Queen dowager of Joseon
- Tenure: 16 January 1864 – 12 June 1878
- Predecessor: Queen Dowager Myeongheon
- Successor: None

Queen consort of Joseon
- Tenure: 17 November 1851 – 16 January 1864
- Predecessor: Queen Hyojeong
- Successor: Queen Myeongseong
- Born: 27 April 1837 Sunhwa-bang District, Hanseong, Joseon
- Died: 12 June 1878 (aged 41) Yanghwadang Hall, Changgyeonggung, Joseon
- Burial: Yereung Royal Tomb, Seosamneung Cluster, Goyang, Gyeonggi Province
- Spouse: Cheoljong of Joseon (m. 1851–1864)
- Issue: Yi Yung-jun

Posthumous name
- (see below)
- House: Andong Kim clan
- Father: Kim Mun-geun
- Mother: Internal Princess Consort Heungyang of the Yeoheung Min clan

= Queen Cheorin =

Queen of Joseon from 1851 to 1864

Queen Cheorin (27 April 1837 – 12 June 1878), of the Andong Kim clan, was queen consort of Joseon by marriage to King Cheoljong.
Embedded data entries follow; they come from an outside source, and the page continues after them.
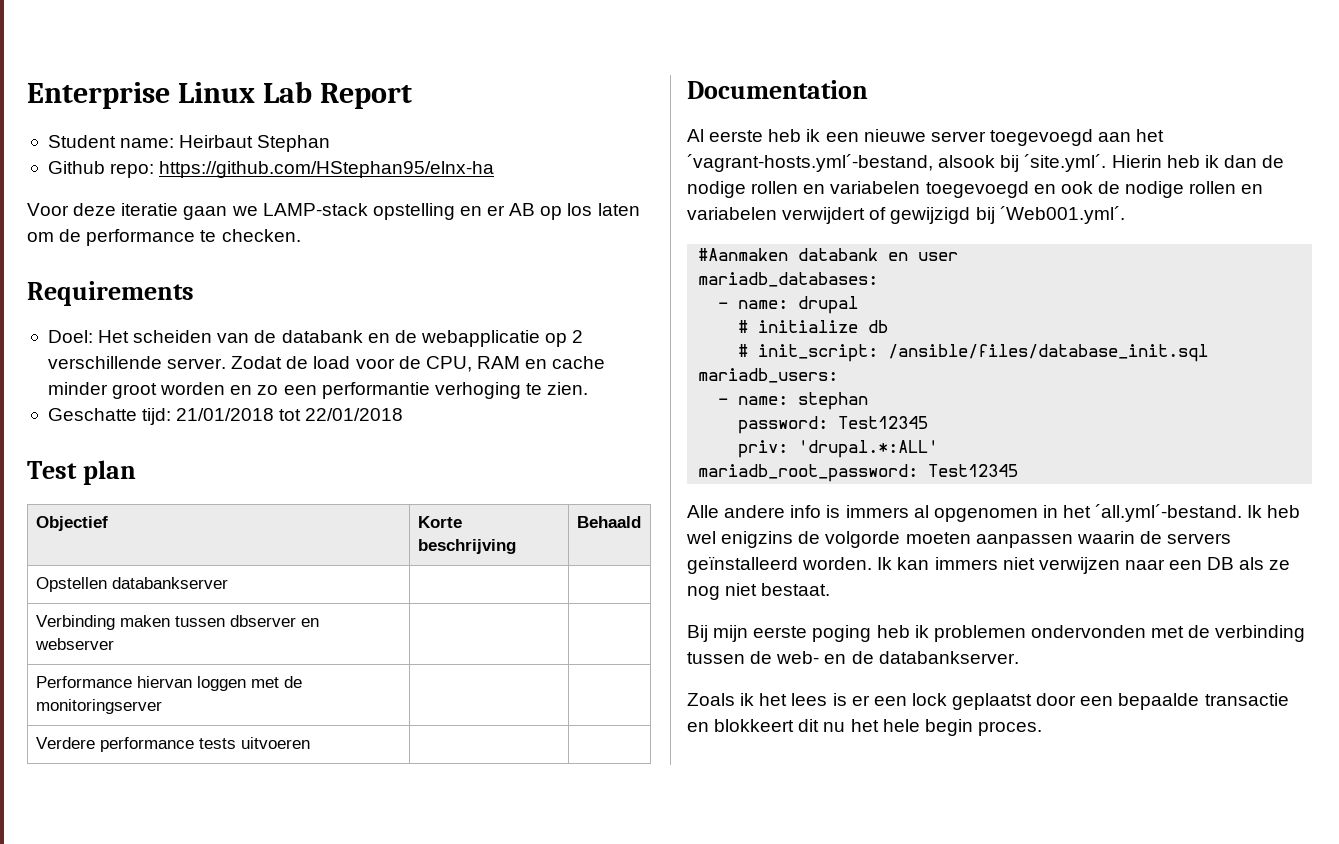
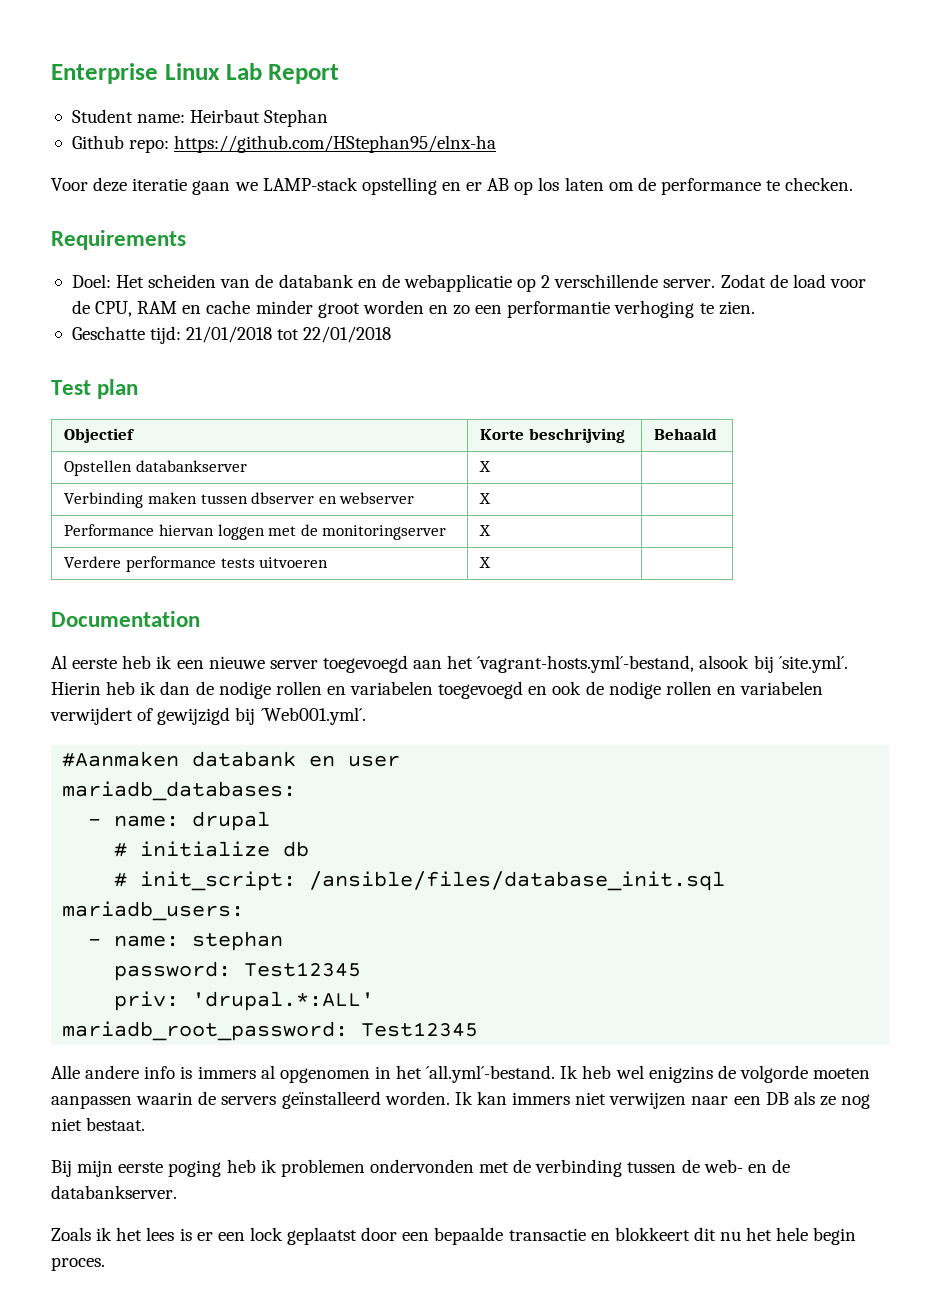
- Opstellen databankserver | |
+ Opstellen databankserver | X |
- Verbinding maken tussen dbserver en webserver | |
+ Verbinding maken tussen dbserver en webserver | X |
- Performance hiervan loggen met de monitoringserver | |
+ Performance hiervan loggen met de monitoringserver | X |
- Verdere performance tests uitvoeren | |
+ Verdere performance tests uitvoeren | X |

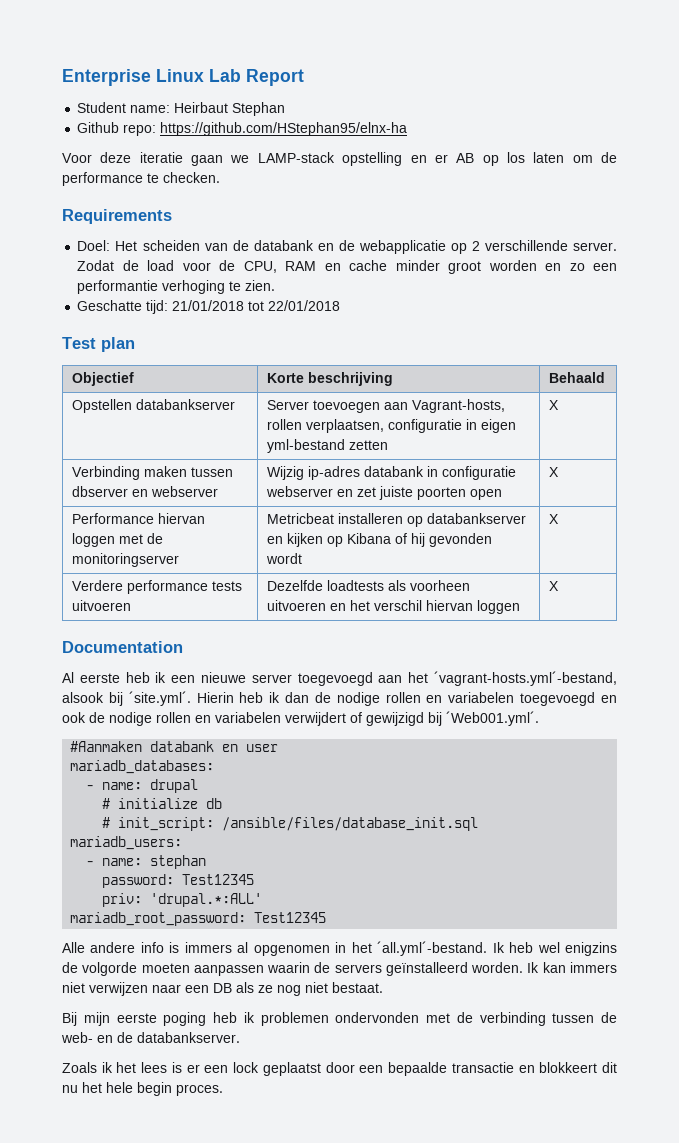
- Opstellen databankserver | X |
+ Opstellen databankserver | Server toevoegen aan Vagrant-hosts, rollen verplaatsen, configuratie in eigen yml-bestand zetten | X
- Verbinding maken tussen dbserver en webserver | X |
+ Verbinding maken tussen dbserver en webserver | Wijzig ip-adres databank in configuratie webserver en zet juiste poorten open | X
- Performance hiervan loggen met de monitoringserver | X |
+ Performance hiervan loggen met de monitoringserver | Metricbeat installeren op databankserver en kijken op Kibana of hij gevonden wordt | X
- Verdere performance tests uitvoeren | X |
+ Verdere performance tests uitvoeren | Dezelfde loadtests als voorheen uitvoeren en het verschil hiervan loggen | X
She was known as Queen Dowager Myeongsun after the death of her husband and during King Gojong's reign. When King Gojong proclaimed the Korean Empire, the Queen was posthumously given the title of Cheorin, the Symbolic Empress.

==Biography==
=== Early life and marriage ===
Lady Kim was born into the (new) Andong Kim clan on 27 April 1837 as the eldest daughter of Kim Mun-geun and his second wife, Lady Min of the Yeoheung Min clan. She had one younger brother.

As part of the Andong Kim clan's manipulation of King Cheoljong through Queen Sunwon, the 14-year-old Lady Kim married the 20-year-old King Cheoljong on November 17, 1851. As queen, it is said that she was not involved and did not side with her family in royal politics as she kept to herself.
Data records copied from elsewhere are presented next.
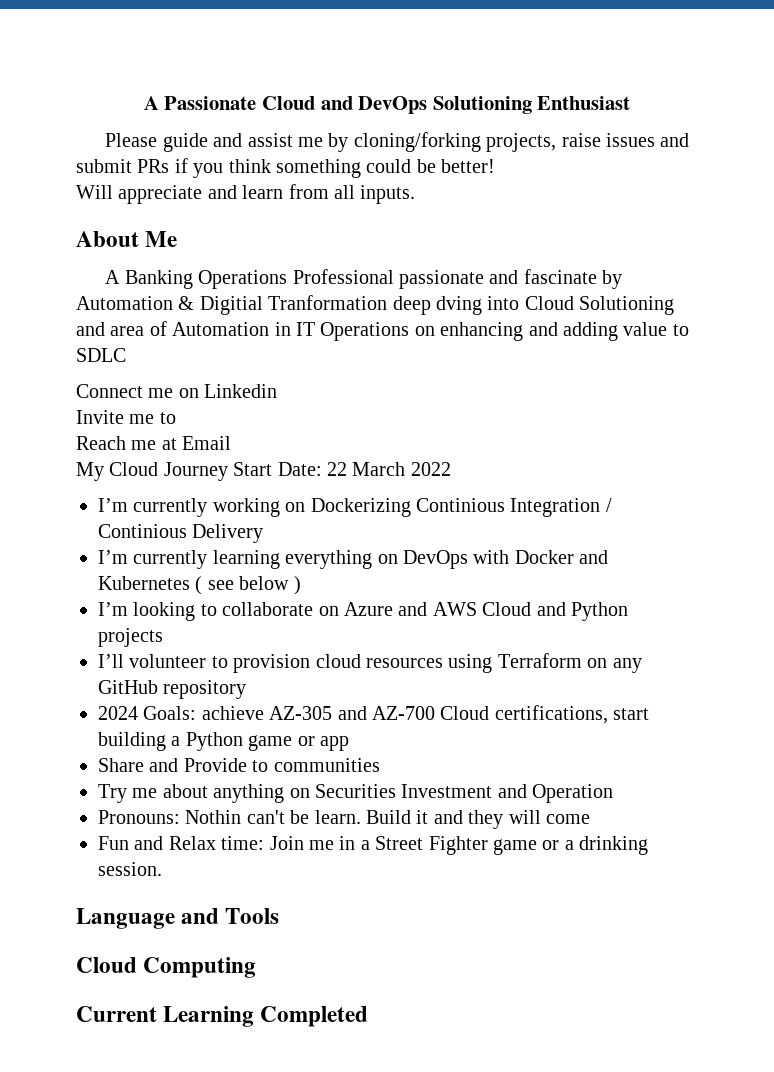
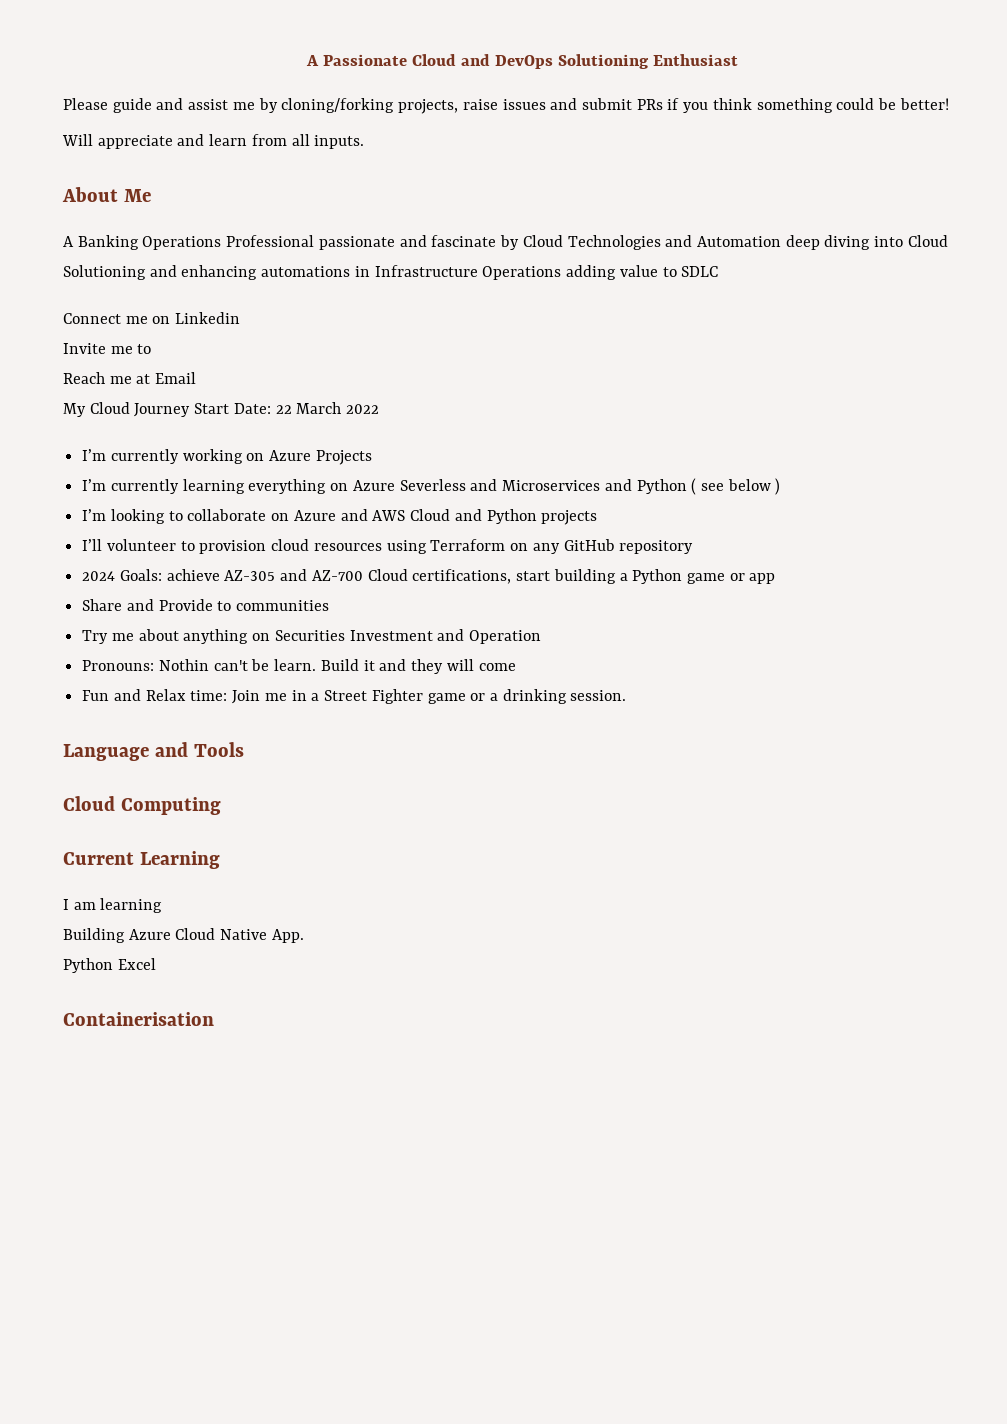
- A Banking Operations Professional passionate and fascinate by Automation & Digitial Tranformation deep dving into Cloud Solutioning and area of Automation in IT Operations on enhancing and adding value to SDLC
+ A Banking Operations Professional passionate and fascinate by Cloud Technologies and Automation deep diving into Cloud Solutioning and enhancing automations in Infrastructure Operations adding value to SDLC
- I’m currently working on Dockerizing Continious Integration / Continious Delivery
+ I’m currently working on Azure Projects
- I’m currently learning everything on DevOps with Docker and Kubernetes ( see below )
+ I’m currently learning everything on Azure Severless and Microservices and Python ( see below )
- Current Learning Completed
+ Current Learning
+ I am learning
+ Building Azure Cloud Native App.
+ Python Excel
+ Containerisation

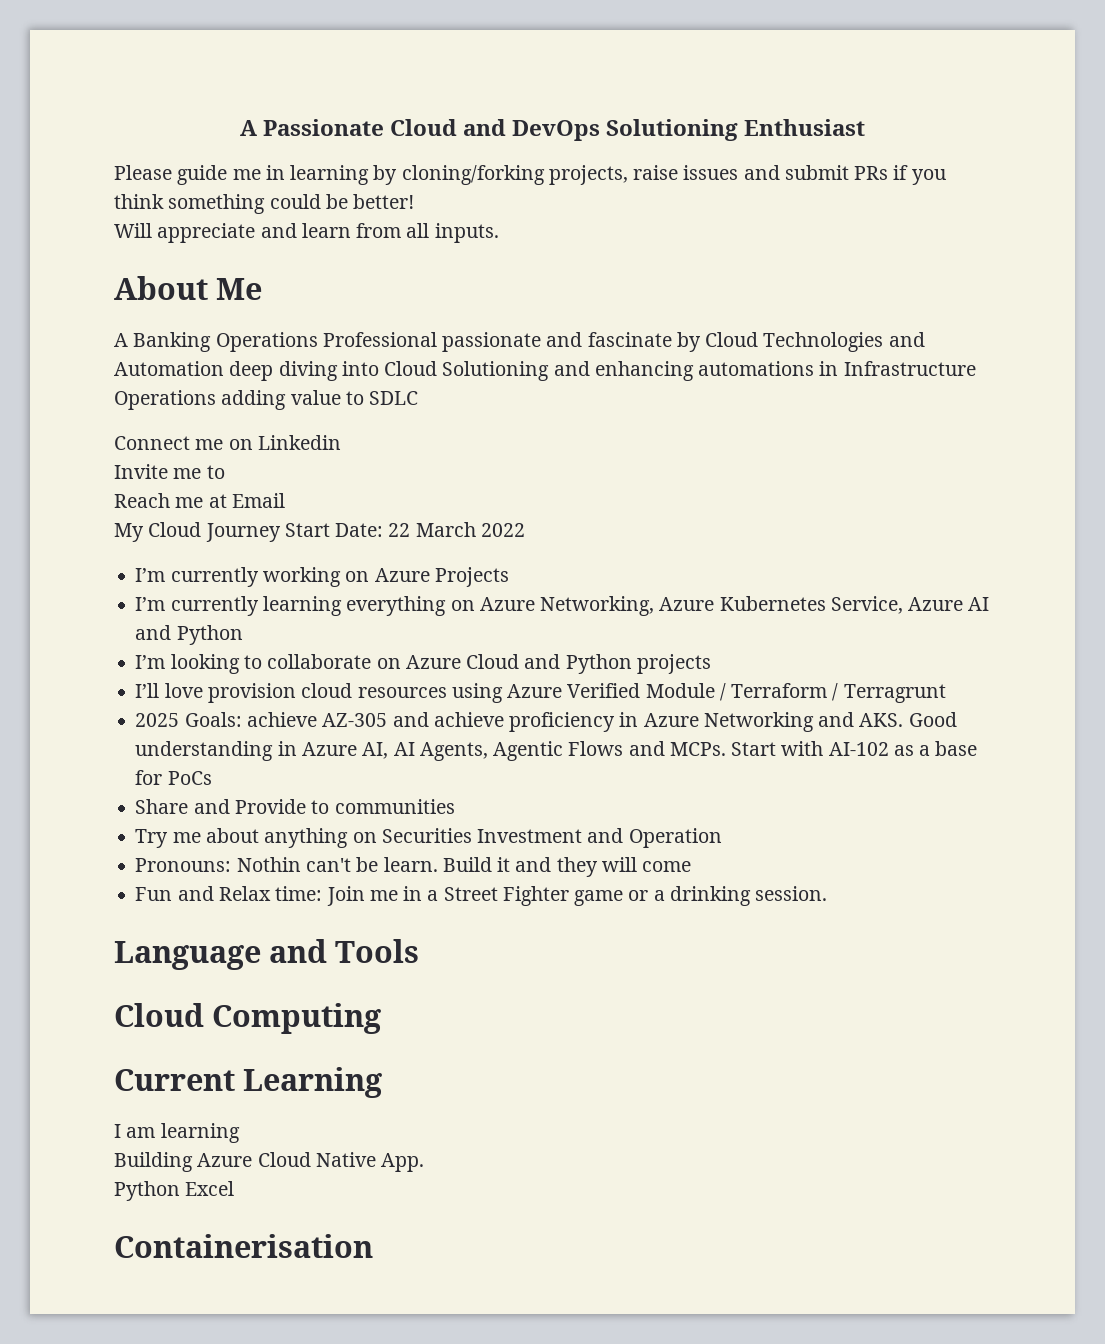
- Please guide and assist me by cloning/forking projects, raise issues and submit PRs if you think something could be better!
+ Please guide me in learning by cloning/forking projects, raise issues and submit PRs if you think something could be better!
- I’m currently learning everything on Azure Severless and Microservices and Python ( see below )
+ I’m currently learning everything on Azure Networking, Azure Kubernetes Service, Azure AI and Python
- I’m looking to collaborate on Azure and AWS Cloud and Python projects
+ I’m looking to collaborate on Azure Cloud and Python projects
- I’ll volunteer to provision cloud resources using Terraform on any GitHub repository
- 2024 Goals: achieve AZ-305 and AZ-700 Cloud certifications, start building a Python game or app
+ I’ll love provision cloud resources using Azure Verified Module / Terraform / Terragrunt
+ 2025 Goals: achieve AZ-305 and achieve proficiency in Azure Networking and AKS. Good understanding in Azure AI, AI Agents, Agentic Flows and MCPs. Start with AI-102 as a base for PoCs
As the parents of the Queen consort, Lady Min received the royal title of "Internal Princess Consort Heungyang of the Yeoheung Min clan". While her father received the royal title of "Internal Prince Yeongeun". Her father's first wife, Lady Yi, also received the royal title of "Internal Princess Consort Yeonyang of the Yeonan Yi clan" as she was also considered the mother of Lady Kim.

The Queen eventually gave birth to a son, Prince Royal Yi Yung-jun on 22 November 1858, but he died 6 months and 3 days later on 25 May 1859.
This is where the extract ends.